Rebbe Nachman is known for going out into nature, by himself, to practice hitbodedut, self-seclusion. It was there, completely alone, that he felt, paradoxically, the least lonely. There he was most connected to the world, to God. “Know this,” he said, “every shepherd has a melody of their own, unique to the grasses around them and to the place they are. For each blade of grass has its own melody, which it lends to the song of the shepherd” (Ibid. II:63).
By ourselves, we can better tune into the music of the world.
So, how do we do it? We carry phones that keep us constantly connected in our pockets and bags, and work and play now happen through social media and other forms of online interaction. Is it possible to disconnect and reallytake some alone time?
Manoush Zomorodi, who used to host a podcast about the human side of tech called Note to Self, developed a strategy for becoming what she calls “bored and brilliant.” She offers a challenge—and an opportunity—for bringing solitude into our lives and boosting our wellbeing. Maybe it can help us adopt the introvert, Jacob model, and allow us to open ourselves to transformation.
“Step I: Identify an aspect of your life that you’ve been confused by, avoiding, or downright terrified to think about. It could be something as large and as consequential as figuring out a new career path, or something a lot smaller, like why you never plan vacations and just where you’d go if you did take one. Perhaps you’d just like to come up with a new organizational system for the dry goods in your kitchen cabinets. The point is to name the issue that, whenever you think about solving it, you always seem to end up on Facebook instead.
“Step II: Set aside thirty minutes where you’ll be completely free from distraction—no kids in the other room or friends dropping by for a quick visit. Store away your phone, tablet, laptop, or any other digital device. Put a generous pot of water on the stove and watch it come to a boil. If you don’t have a stove or pot, find a small piece of paper and write ‘1,0,1,0’ as small as you can until the paper is full.
“Step III: Immediately after you’ve completed Step II, and are mind-numbingly bored, sit down with a pen and pad and put your mind to the task of solving the problem identified in Step I. […You] will bring your creativity and focus to whatever subject you’ve chosen. […] Don’t worry about executing the plan just yet—that will come in time. Right now, the goal is to use boredom to unlock a brilliant solution to your problem.”Bored and Brilliant, 163-164
A little bit of solitude can go a long way.

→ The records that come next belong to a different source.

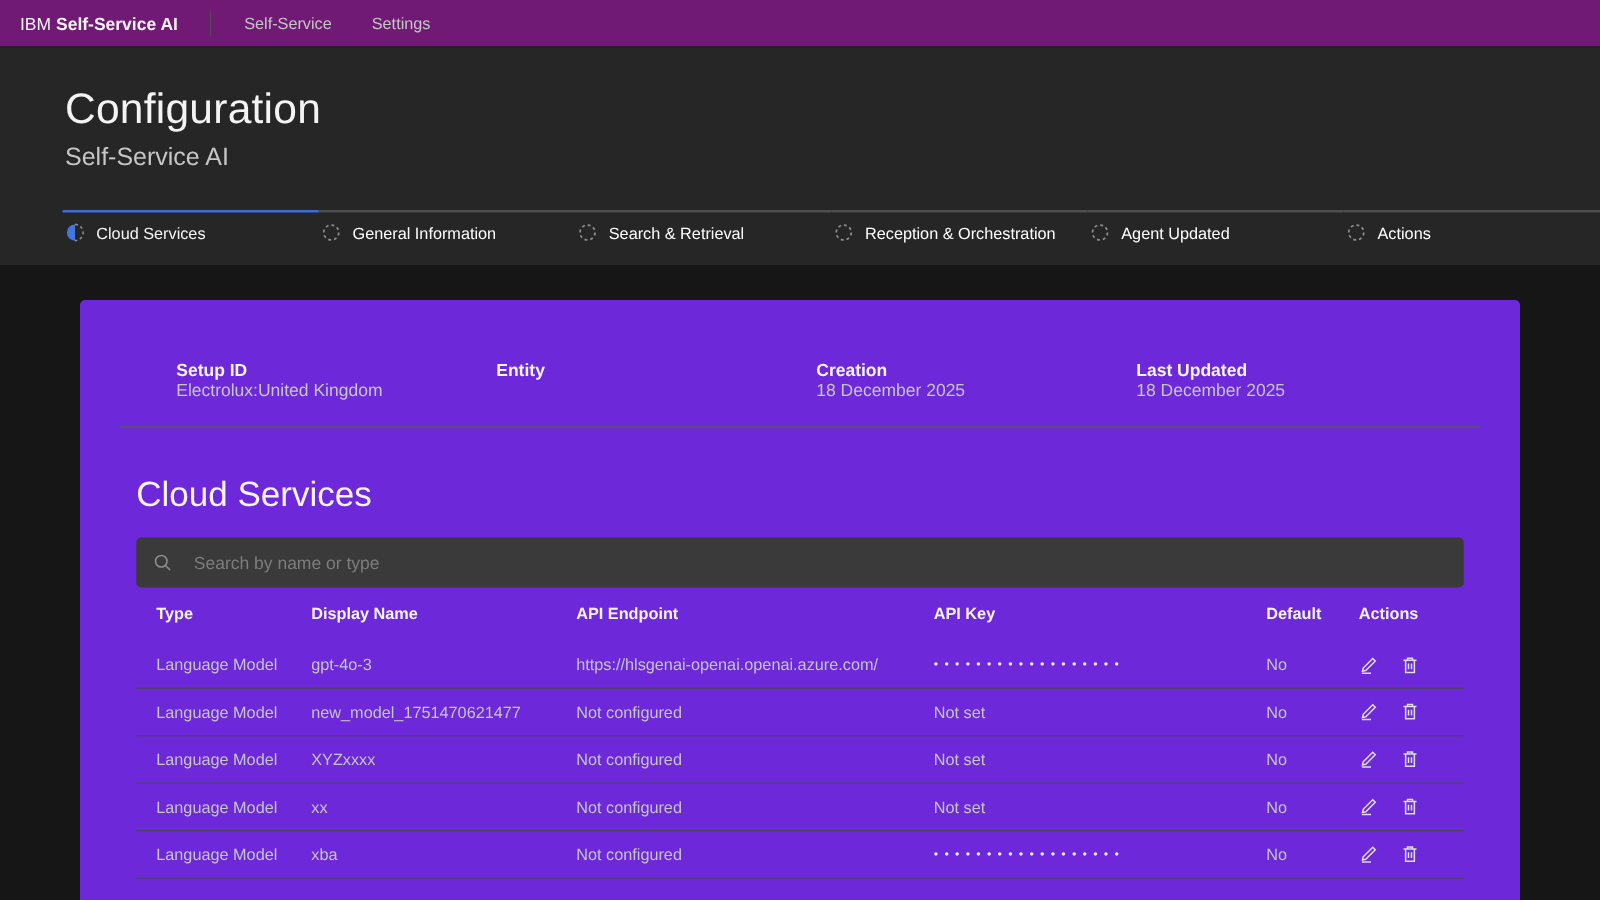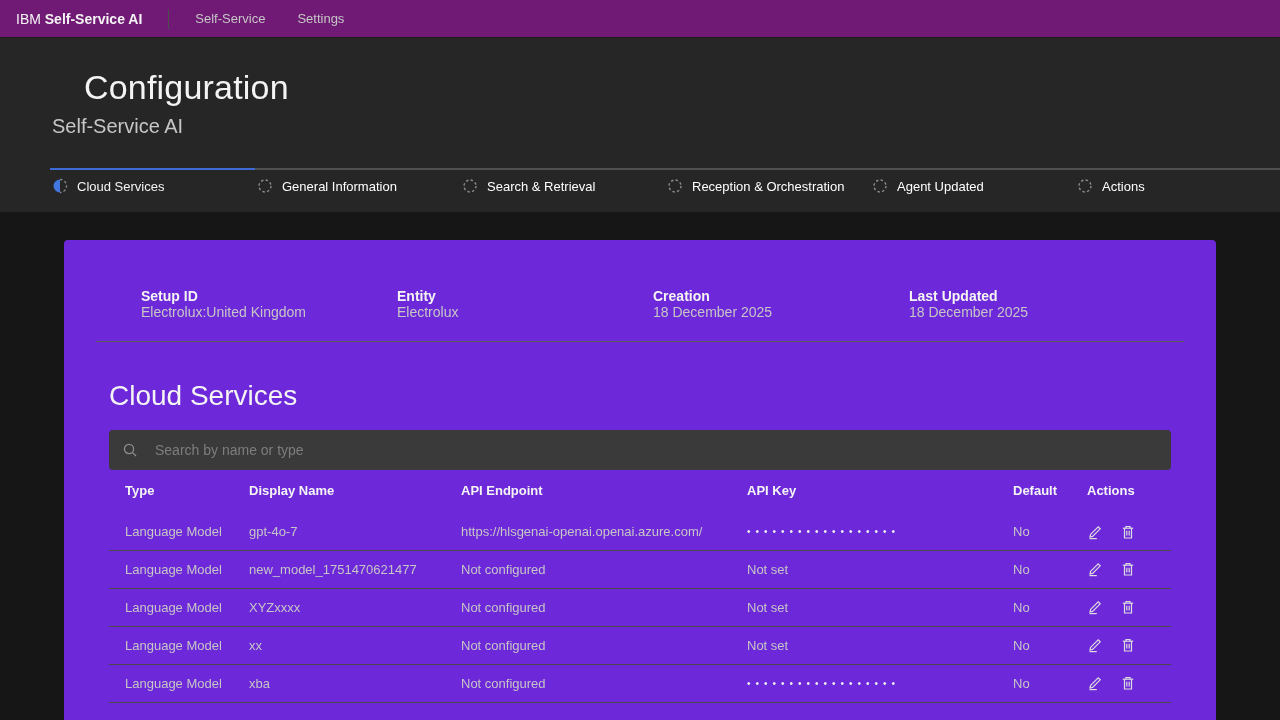"Configuration" .page-title { margin-left: 84px -> 52px }
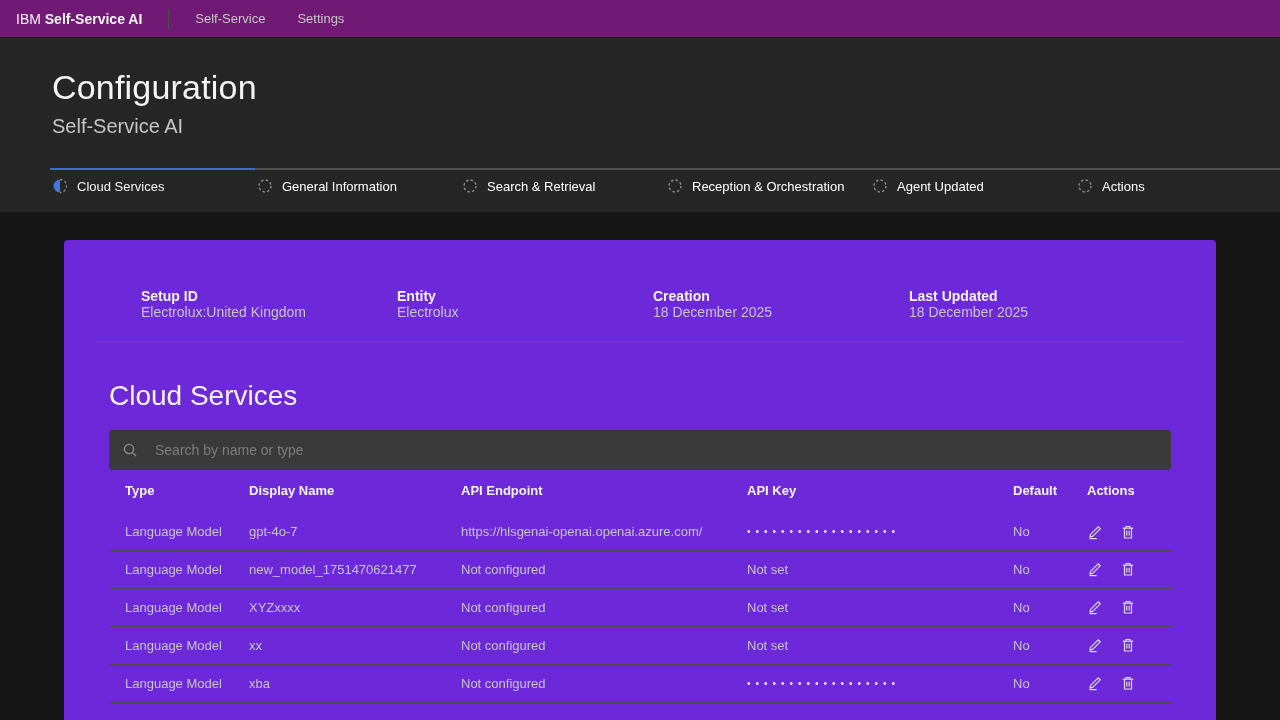"Electrolux" div.summary-value { html: <div>Electrolux</div> -> none }
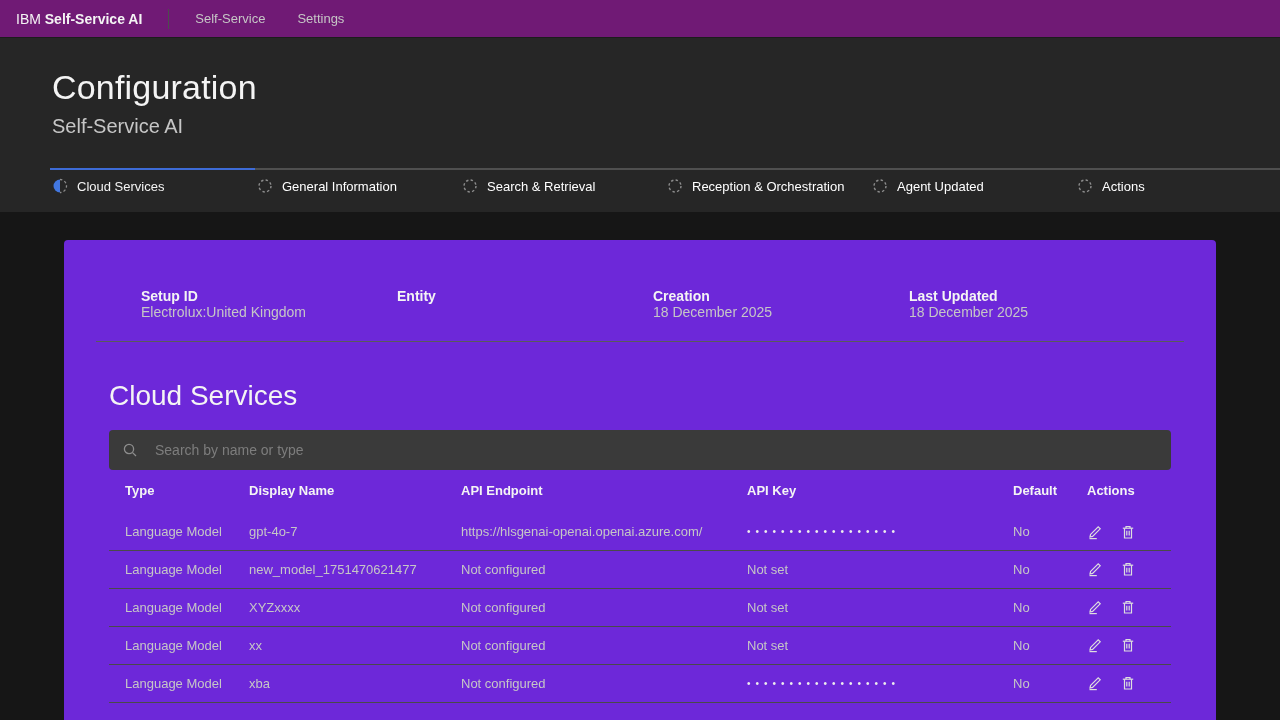"gpt-4o-7" td { text: gpt-4o-7 -> gpt-4o-3 }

Contemporary poet David Whyte recognizes that seeking solitude is countercultural in our age. “At the beginning of the twenty-first century,” he writes, “to feel alone or want to be alone is deeply unfashionable: to admit to feeling alone is to reject and betray others, as if they are not good company, […] and to actually seek to be alone is a radical act” (Consolations, 5).
And yet, he says, “It may be that time away from work, an idea of ourselves, or a committed partner is the very essence of appreciation for the other, for the work and for the life of another, to be able to let them alone as we let ourselves alone” (ibid.).
Being with others is important, but so is being by ourselves. To take alone time, to seek solitude, is a gift we give ourselves. It opens us to creativity and transformation, and it ignites our connection to the world and others around us.
So say “no” to some invitations. Find time to disconnect, and be by yourself. And with a little solitude, reconnect to what matters most.